## ABOUT THIS EXERCISE
The required output is every line from the beginning of the entries below through the line that includes "(Amazon and seller)</span>", copied exactly.

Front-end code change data
##############################
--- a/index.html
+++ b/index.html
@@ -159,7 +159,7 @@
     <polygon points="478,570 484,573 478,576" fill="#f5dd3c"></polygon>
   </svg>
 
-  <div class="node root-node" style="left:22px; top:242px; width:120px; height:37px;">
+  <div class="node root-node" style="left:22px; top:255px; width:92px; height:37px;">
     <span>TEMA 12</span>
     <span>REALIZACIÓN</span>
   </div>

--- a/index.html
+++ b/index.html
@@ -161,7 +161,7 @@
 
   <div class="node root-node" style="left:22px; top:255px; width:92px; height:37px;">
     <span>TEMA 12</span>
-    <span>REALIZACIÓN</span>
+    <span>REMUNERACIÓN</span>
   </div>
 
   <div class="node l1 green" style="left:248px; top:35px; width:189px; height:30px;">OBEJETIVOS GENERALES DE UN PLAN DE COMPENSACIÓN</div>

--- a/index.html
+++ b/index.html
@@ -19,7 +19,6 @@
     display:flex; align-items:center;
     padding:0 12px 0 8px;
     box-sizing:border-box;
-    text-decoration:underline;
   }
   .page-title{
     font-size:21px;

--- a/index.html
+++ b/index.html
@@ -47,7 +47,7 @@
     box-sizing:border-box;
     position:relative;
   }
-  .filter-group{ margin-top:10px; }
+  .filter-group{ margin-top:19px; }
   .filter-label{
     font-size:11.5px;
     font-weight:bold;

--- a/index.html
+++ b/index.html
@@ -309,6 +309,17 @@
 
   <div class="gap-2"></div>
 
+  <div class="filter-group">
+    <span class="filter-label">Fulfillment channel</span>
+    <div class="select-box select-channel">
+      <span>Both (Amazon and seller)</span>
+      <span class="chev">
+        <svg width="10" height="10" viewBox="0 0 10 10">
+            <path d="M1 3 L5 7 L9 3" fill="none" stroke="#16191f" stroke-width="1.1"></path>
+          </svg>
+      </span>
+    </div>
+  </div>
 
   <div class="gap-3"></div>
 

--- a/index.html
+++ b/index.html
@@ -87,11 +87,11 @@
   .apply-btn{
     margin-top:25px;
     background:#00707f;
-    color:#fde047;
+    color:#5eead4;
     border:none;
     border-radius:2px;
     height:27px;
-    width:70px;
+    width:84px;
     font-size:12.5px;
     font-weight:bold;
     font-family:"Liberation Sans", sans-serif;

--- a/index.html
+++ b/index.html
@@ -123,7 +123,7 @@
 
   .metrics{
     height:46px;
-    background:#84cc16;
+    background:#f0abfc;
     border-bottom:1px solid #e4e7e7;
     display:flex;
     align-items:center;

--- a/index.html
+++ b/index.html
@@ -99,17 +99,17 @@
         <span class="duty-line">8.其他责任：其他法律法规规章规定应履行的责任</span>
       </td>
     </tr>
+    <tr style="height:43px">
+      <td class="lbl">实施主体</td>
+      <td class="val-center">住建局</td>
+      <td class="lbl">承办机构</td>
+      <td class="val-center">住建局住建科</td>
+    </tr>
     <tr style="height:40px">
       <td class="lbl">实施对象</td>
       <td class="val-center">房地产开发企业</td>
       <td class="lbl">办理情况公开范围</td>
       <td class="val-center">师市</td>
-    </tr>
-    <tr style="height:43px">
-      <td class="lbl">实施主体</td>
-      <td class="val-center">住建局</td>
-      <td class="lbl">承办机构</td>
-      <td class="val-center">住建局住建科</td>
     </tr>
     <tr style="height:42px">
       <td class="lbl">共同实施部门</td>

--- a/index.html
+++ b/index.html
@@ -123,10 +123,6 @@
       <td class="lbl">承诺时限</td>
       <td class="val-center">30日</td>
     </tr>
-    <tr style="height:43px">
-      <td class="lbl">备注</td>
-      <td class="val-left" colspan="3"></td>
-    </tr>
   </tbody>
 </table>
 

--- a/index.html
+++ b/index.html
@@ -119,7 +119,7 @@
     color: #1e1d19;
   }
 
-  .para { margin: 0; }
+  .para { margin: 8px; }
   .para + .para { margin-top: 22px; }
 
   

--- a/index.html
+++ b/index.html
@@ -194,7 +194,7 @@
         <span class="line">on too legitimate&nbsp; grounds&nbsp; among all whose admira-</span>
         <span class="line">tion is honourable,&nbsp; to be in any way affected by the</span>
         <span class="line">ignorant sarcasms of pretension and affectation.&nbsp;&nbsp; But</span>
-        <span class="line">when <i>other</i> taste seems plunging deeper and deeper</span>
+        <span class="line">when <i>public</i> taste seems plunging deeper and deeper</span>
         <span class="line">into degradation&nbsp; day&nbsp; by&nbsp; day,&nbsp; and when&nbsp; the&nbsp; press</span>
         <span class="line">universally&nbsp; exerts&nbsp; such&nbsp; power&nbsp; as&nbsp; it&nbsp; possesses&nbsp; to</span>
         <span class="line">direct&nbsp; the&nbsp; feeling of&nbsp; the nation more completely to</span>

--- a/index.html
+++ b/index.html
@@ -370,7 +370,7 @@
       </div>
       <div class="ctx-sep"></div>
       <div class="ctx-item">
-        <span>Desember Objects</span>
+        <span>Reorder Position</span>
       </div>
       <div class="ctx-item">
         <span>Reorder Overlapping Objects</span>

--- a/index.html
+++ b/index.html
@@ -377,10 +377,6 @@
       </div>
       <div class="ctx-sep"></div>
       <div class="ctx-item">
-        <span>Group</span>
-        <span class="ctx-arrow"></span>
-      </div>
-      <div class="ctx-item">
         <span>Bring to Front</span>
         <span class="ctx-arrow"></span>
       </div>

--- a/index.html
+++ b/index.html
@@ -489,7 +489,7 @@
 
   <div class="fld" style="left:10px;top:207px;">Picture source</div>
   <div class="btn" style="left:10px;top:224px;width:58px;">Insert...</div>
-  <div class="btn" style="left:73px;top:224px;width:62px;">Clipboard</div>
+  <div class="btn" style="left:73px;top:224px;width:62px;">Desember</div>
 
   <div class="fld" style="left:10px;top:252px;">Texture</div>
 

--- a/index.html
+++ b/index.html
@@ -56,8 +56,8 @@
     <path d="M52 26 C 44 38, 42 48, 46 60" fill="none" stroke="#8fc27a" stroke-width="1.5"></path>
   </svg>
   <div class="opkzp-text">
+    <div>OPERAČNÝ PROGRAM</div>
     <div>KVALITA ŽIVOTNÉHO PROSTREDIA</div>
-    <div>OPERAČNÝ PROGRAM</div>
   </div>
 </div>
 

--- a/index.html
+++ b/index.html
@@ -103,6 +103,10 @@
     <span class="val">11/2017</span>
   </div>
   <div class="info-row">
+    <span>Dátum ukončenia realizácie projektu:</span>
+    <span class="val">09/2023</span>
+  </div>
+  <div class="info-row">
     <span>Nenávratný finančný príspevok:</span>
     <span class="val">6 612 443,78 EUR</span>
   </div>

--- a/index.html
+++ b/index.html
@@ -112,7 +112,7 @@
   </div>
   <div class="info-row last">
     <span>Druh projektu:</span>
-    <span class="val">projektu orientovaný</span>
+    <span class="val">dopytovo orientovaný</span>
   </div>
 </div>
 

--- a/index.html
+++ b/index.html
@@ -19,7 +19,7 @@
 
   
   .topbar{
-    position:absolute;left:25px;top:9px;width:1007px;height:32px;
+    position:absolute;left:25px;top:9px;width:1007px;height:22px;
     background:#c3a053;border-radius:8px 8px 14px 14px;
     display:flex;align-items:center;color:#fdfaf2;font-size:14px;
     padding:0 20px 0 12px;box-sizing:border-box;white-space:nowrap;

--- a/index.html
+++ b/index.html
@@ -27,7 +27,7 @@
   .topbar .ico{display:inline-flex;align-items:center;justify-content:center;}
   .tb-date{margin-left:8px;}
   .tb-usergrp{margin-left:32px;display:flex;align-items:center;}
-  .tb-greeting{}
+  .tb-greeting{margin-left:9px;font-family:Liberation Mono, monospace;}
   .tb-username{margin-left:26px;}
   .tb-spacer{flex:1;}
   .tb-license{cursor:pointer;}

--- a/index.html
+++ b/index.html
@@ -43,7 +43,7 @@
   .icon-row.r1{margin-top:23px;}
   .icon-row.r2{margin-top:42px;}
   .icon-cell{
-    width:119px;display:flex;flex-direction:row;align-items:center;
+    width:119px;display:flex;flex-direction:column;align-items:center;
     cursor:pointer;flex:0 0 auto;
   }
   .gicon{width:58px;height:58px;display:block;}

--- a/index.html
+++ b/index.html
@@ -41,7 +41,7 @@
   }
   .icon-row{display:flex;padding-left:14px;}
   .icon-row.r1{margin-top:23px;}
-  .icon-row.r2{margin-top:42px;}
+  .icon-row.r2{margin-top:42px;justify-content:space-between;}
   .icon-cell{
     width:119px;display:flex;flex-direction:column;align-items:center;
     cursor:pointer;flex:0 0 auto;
##############################
## YOUR RESPONSE
--- a/index.html
+++ b/index.html
@@ -159,7 +159,7 @@
     <polygon points="478,570 484,573 478,576" fill="#f5dd3c"></polygon>
   </svg>
 
-  <div class="node root-node" style="left:22px; top:242px; width:120px; height:37px;">
+  <div class="node root-node" style="left:22px; top:255px; width:92px; height:37px;">
     <span>TEMA 12</span>
     <span>REALIZACIÓN</span>
   </div>

--- a/index.html
+++ b/index.html
@@ -161,7 +161,7 @@
 
   <div class="node root-node" style="left:22px; top:255px; width:92px; height:37px;">
     <span>TEMA 12</span>
-    <span>REALIZACIÓN</span>
+    <span>REMUNERACIÓN</span>
   </div>
 
   <div class="node l1 green" style="left:248px; top:35px; width:189px; height:30px;">OBEJETIVOS GENERALES DE UN PLAN DE COMPENSACIÓN</div>

--- a/index.html
+++ b/index.html
@@ -19,7 +19,6 @@
     display:flex; align-items:center;
     padding:0 12px 0 8px;
     box-sizing:border-box;
-    text-decoration:underline;
   }
   .page-title{
     font-size:21px;

--- a/index.html
+++ b/index.html
@@ -47,7 +47,7 @@
     box-sizing:border-box;
     position:relative;
   }
-  .filter-group{ margin-top:10px; }
+  .filter-group{ margin-top:19px; }
   .filter-label{
     font-size:11.5px;
     font-weight:bold;

--- a/index.html
+++ b/index.html
@@ -309,6 +309,17 @@
 
   <div class="gap-2"></div>
 
+  <div class="filter-group">
+    <span class="filter-label">Fulfillment channel</span>
+    <div class="select-box select-channel">
+      <span>Both (Amazon and seller)</span>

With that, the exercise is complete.